## [Activity]
Among the lines below, a stretch begins at the one with "[10,459,391,499] Freelance court" and ends at the one with "[10,531,366,571] Double crown". Repeat that stretch exactly, ends included.

## [Data provided]
========================
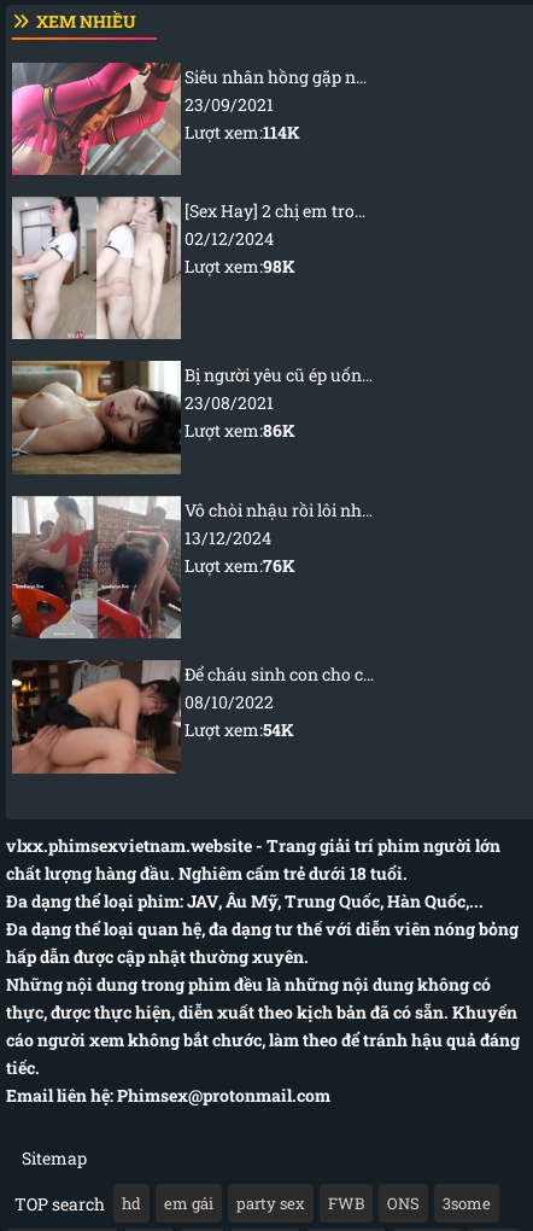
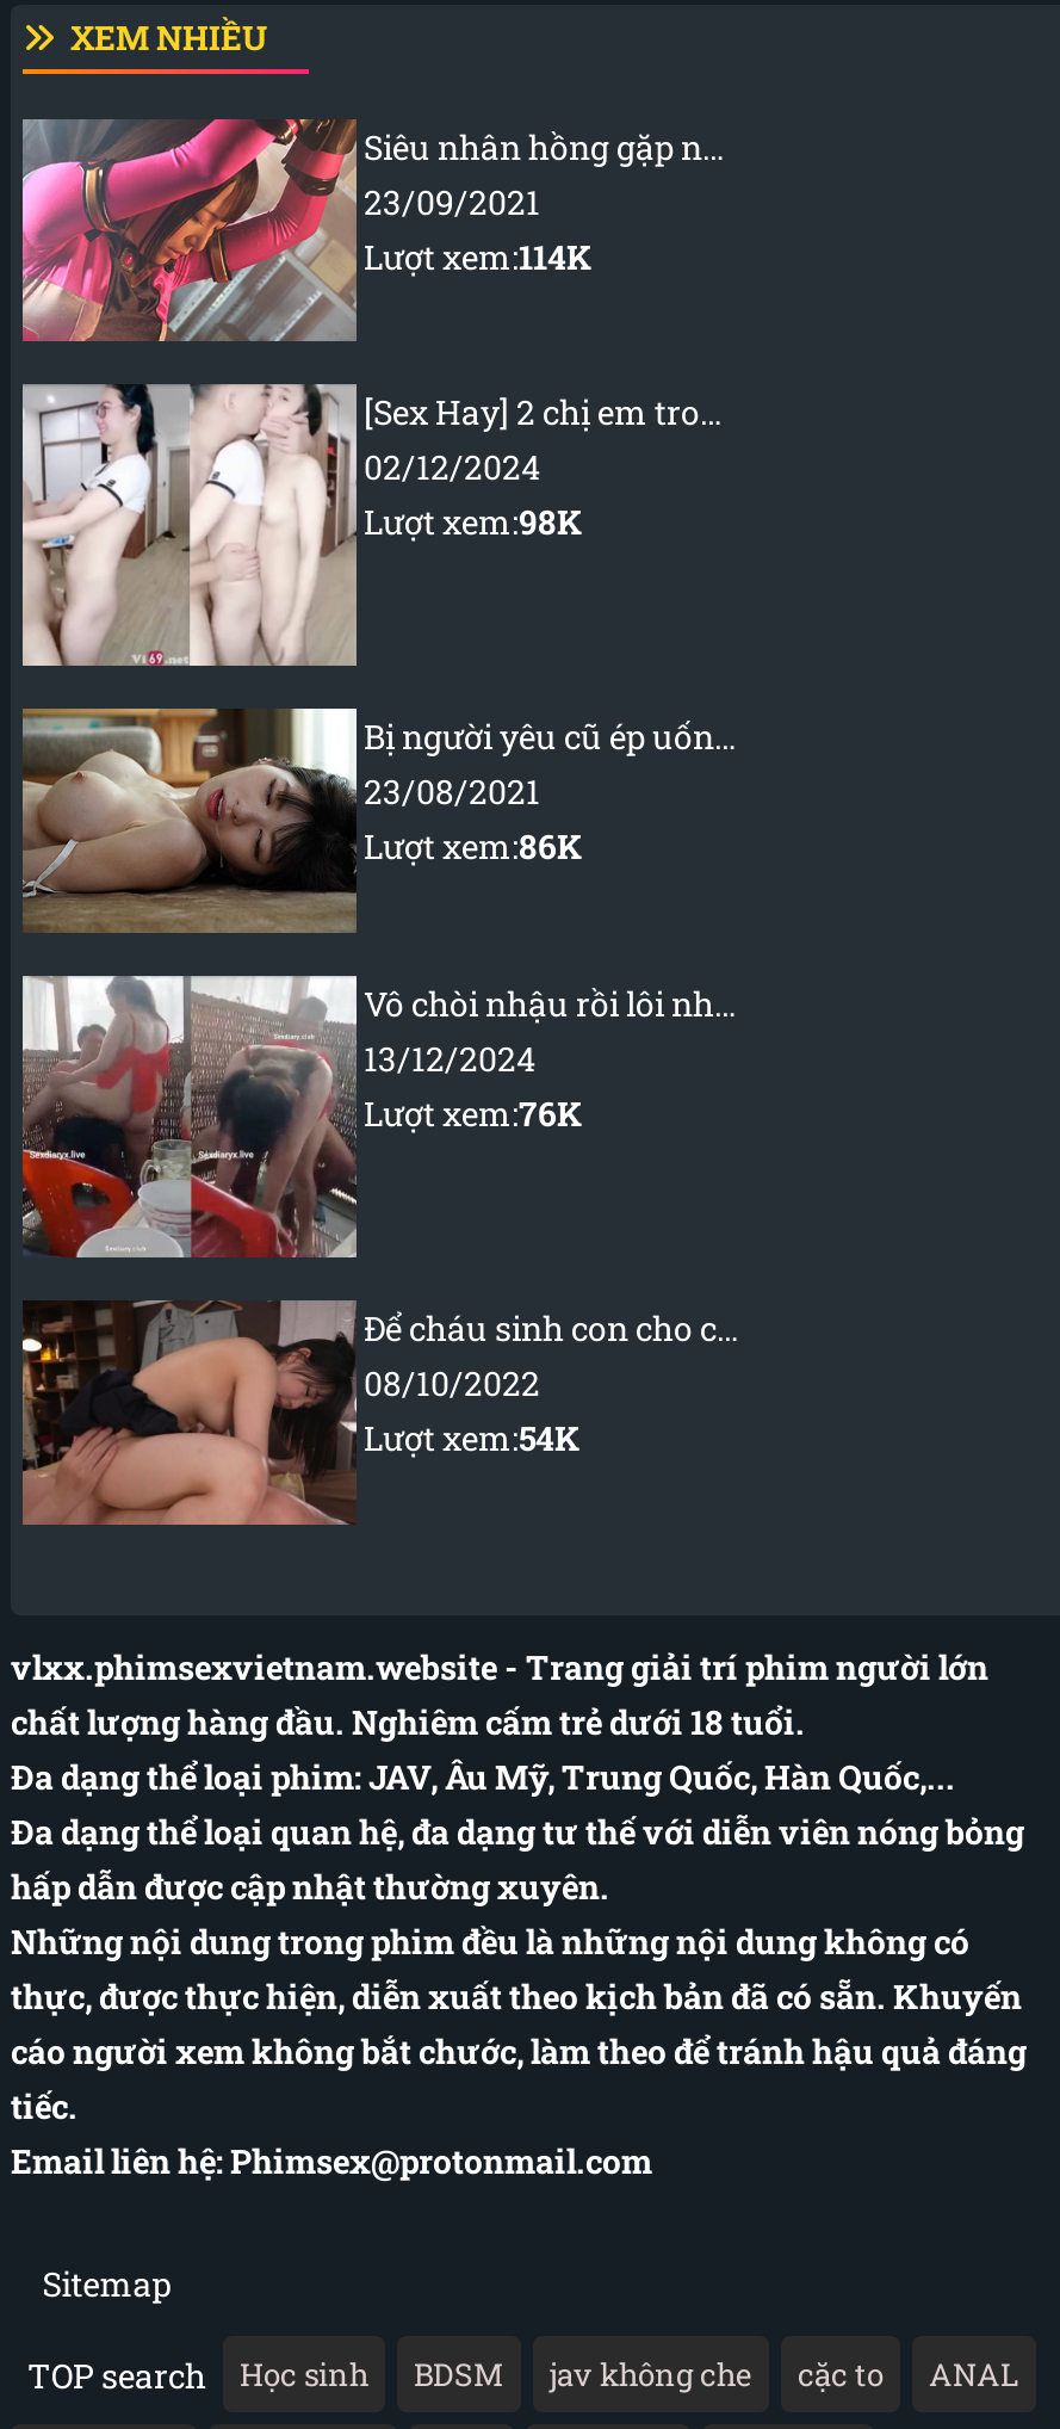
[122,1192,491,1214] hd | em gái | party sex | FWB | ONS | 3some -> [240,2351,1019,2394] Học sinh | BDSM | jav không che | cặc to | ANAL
========================
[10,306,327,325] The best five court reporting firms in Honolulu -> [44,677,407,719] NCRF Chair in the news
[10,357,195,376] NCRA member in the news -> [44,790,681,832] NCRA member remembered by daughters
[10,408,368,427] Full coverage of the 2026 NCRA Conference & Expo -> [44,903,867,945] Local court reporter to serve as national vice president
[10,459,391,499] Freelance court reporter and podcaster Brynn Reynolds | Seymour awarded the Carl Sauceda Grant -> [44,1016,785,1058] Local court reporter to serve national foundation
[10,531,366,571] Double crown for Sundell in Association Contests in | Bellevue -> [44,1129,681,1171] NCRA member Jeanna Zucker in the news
========================
## [Written solution]
[10,459,391,499] Freelance court reporter and podcaster Brynn Reynolds | Seymour awarded the Carl Sauceda Grant -> [44,1016,785,1058] Local court reporter to serve national foundation
[10,531,366,571] Double crown for Sundell in Association Contests in | Bellevue -> [44,1129,681,1171] NCRA member Jeanna Zucker in the news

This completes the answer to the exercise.